=== EXERCISE DATA ===

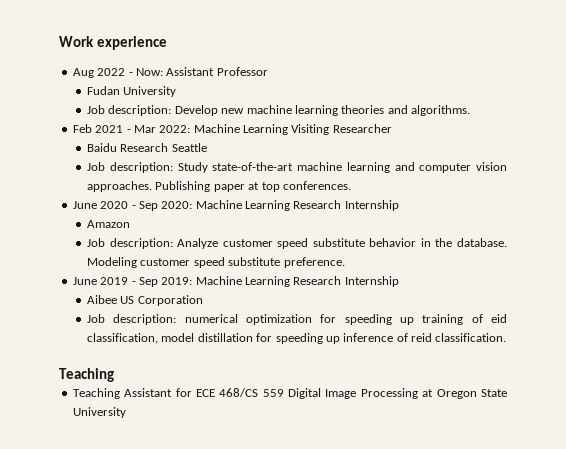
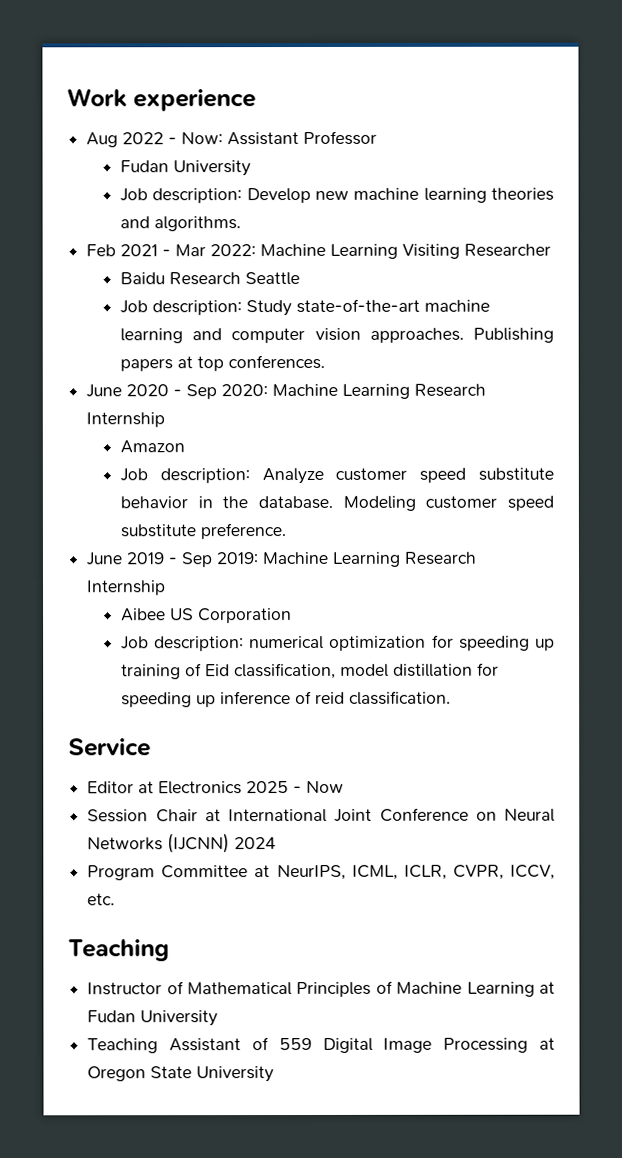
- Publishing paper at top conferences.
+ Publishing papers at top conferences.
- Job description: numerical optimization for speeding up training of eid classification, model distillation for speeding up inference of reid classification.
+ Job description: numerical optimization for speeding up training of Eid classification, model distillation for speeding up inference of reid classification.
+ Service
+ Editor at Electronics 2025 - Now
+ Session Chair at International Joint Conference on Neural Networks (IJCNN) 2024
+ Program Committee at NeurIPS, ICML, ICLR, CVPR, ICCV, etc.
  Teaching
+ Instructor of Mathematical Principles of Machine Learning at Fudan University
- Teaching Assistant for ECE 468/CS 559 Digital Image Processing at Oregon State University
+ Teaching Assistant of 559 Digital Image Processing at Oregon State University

===
=== EXERCISE DATA ===

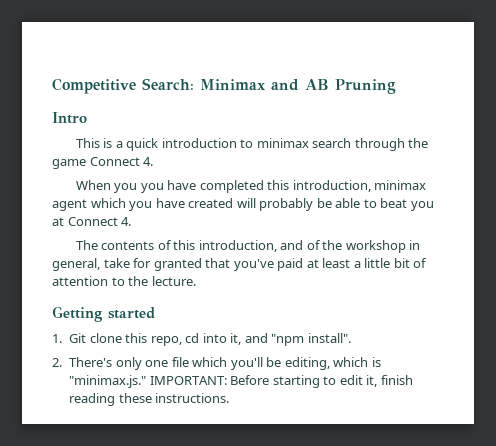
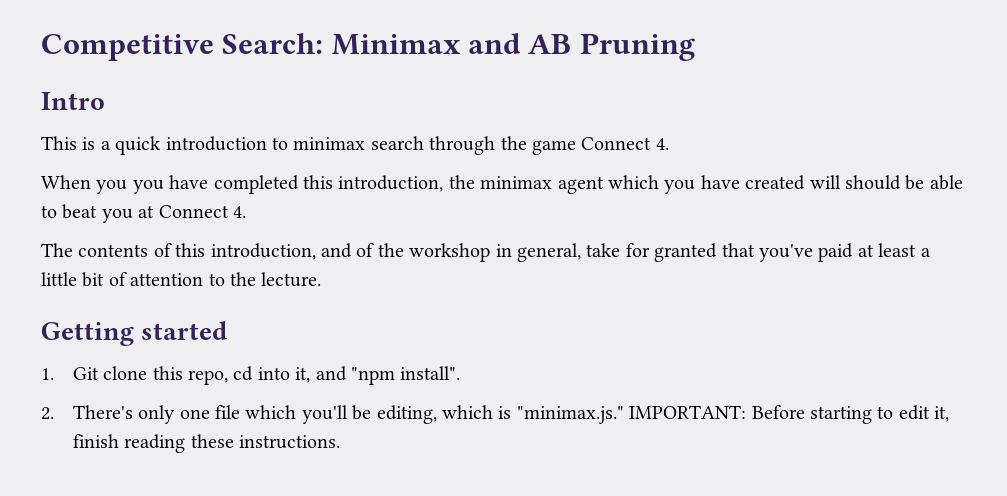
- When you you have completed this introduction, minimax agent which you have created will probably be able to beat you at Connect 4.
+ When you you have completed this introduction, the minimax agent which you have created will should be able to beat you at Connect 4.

===

DIRECTIONS:
Every line above from the line with "- Publishing paper at top conferences." to the line with "Networks (IJCNN) 2024", both included, must be reproduced exactly, and no other line may appear.

RESPONSE AREA:
- Publishing paper at top conferences.
+ Publishing papers at top conferences.
- Job description: numerical optimization for speeding up training of eid classification, model distillation for speeding up inference of reid classification.
+ Job description: numerical optimization for speeding up training of Eid classification, model distillation for speeding up inference of reid classification.
+ Service
+ Editor at Electronics 2025 - Now
+ Session Chair at International Joint Conference on Neural Networks (IJCNN) 2024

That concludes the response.